On it goes. Of course I knew the facts of his mother’s death and his struggles living in 10 Cedarwood Road with his father and brother Norman but the depth of his heartache. I also knew about his dependence of Ali his wife but their early kisses at bus stops; his emotional lack of parental loss getting balanced by the woman who has been his rock.
As well as his heart, Bono lets us into his soul. That might be what has most kept my interest in U2 down all these years. The book is peppered with testimony, Bible stories and quotations. He ends a chapter with a verse from St. Paul. In the middle of a discussion about capitalism he quotes Jesus. He cannot not!
Two stories gave me the feeling of Bono’s depth of faith. In the first he tells us of having voice problems and anxiety is likely the cause. He does something he has never done. He goes to a hypnotist who asks him to imagine a room of happy and safe memories. When asked to open a drawer and pick out the best memory Bono finds himself walking by a river with his best friend. “Who?” asks the hypnotist. “Jesus”, Bono answers.
In the other Bono entire family are by the River Jordan and go for a swim. Bono writes - “The symbol of baptism is about submerging into your death in order to emerge into new life, a powerful poetry, and I’m a fortunate man to have a family of foolish pilgrims who will follow me into this symbolism.”
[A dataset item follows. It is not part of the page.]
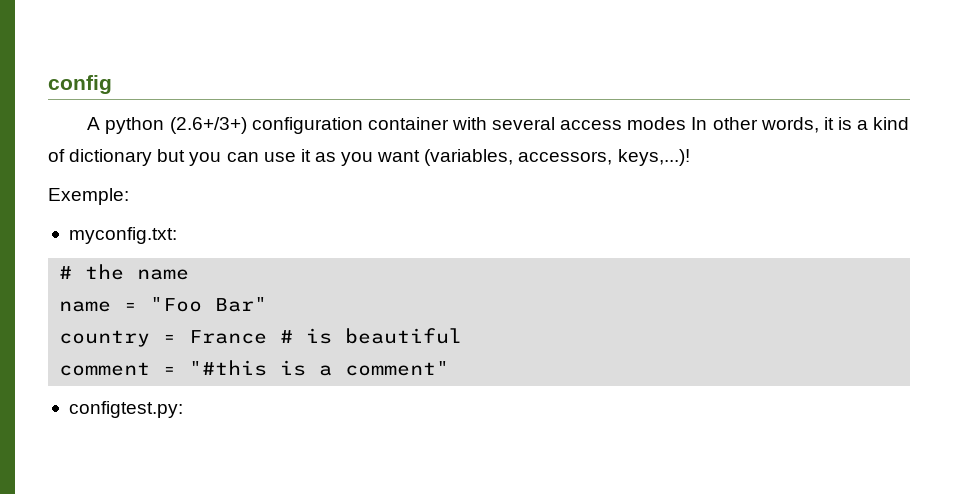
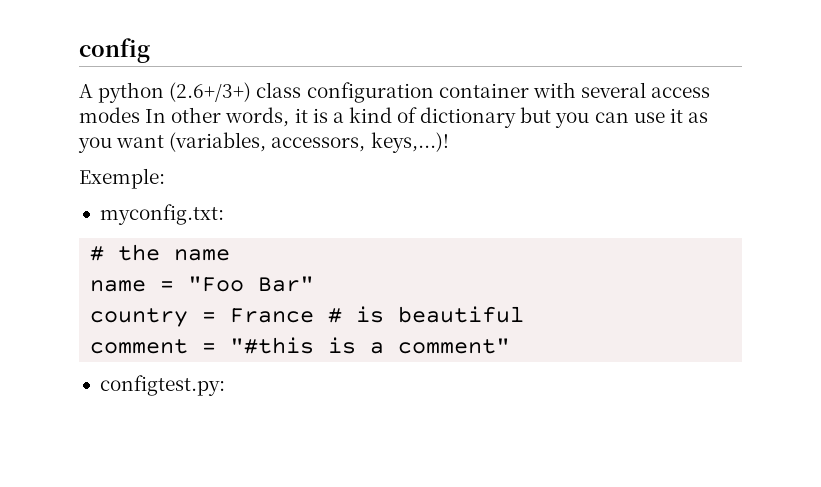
(247, 125) none -> [256,82,302,98] class

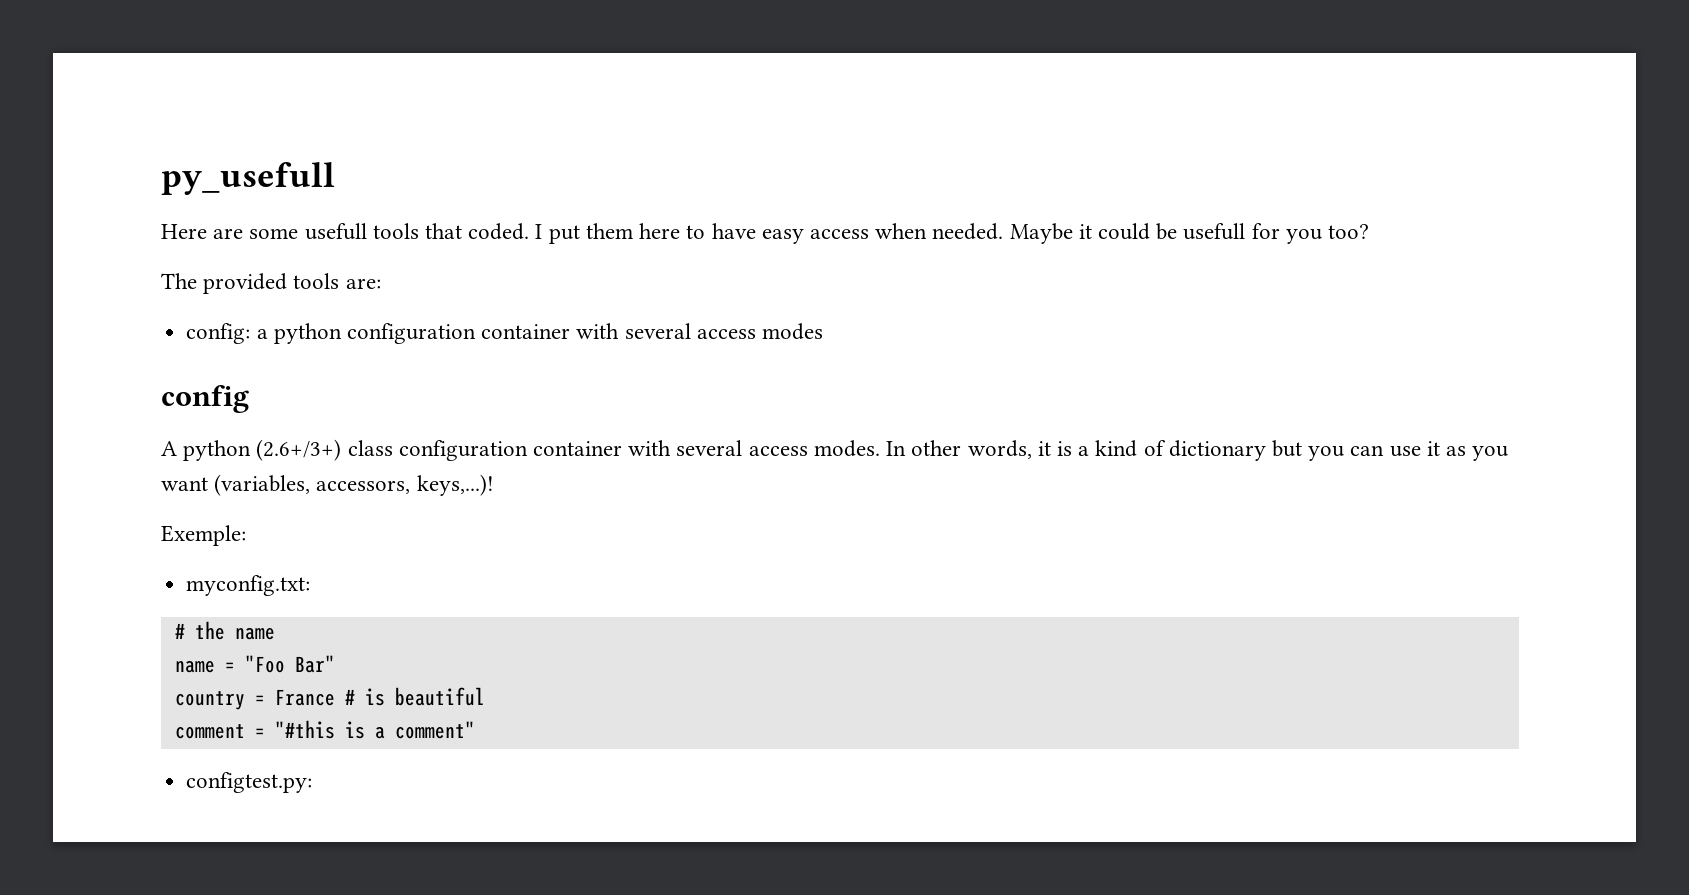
(79, 50) none -> [161,162,335,195] [161,223,1370,244] [161,273,381,294] [186,323,823,344] py_usefull // Here are some usefull tools that coded. I put them here to have easy access when needed. Maybe it could be usefull for you too? // The provided tools are: // config: a python configuration container with several access modes //
[79,107,140,123] modes -> [813,440,880,457] modes.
Bono’s early faith was nurtured in the Shalom fellowship, one of so many house groups that popped up at the time of a charismatic movement that swept the world in the late 70s. It was full of spiritual energy but lacked in wise leadership.
There was no shortage of naivety. I smiled at the story where Bono takes Ali to London and has no money, expecting God to supply. The same naivety though almost costs us U2, all those records and all Bono’s phenomenal justice campaigning.
Initially seeing U2 as a missional arm to the youth Shalom turned on the band and suggested rock music wasn’t a healthy place for young believers.
Under such influence, Edge left the band. Telling their manager Paul McGinness of their decision he played along to their piety and asked if God would be happy for his followers to not fulfil contracts. The break up was off. A vocation survived and a vocation is what Bono believes he has.
It is frightening to surmise the amount of things that the world would have missed had they listened to their pastor in Shalom and given up music. Pastors… be careful.
It might be as a result of the Shalom experience that has Bono questioning institutional Christianity. He seems to prefer sitting alone in Churches than being part of communities with Creeds and leaders who might lead badly.
He doesn’t hold back. He writes about how, “at times religion can be the biggest obstacle in your path” and how Christianity seems to have become “the enemy of the radical Jesus”. He also mentions “The Bible belt and its unchristian undertow leaving welts on the bare bottoms of unbelievers.” I did say poetic!
I read someone suggesting that this is the best ever rock memoir. I half agree. It is a fascinating diving deep into the feelings of being in a rock band’s rise to the top. There might not be a book that better expresses how bands begin and develop. It gives great insight into the democracy of U2. Bono shares lessons learned in the music business and how import their manager Paul McGinness was. As to how music comes together in a. Studio or on a stage it is very good.
However, if the reader is looking for what the cliché states as Sex and Drugs and Rock ’n Roll then they will be very disappointed. This is a book about one man’s relationships with A Girl, God and a Rock N Roll Band… and how through those relationships that have each lasted almost 50 years he has found romantic companionship, musical comradeship and spiritual meaning; salvation in every corner of his brokenness. This is a testimony of the feelings of all of these.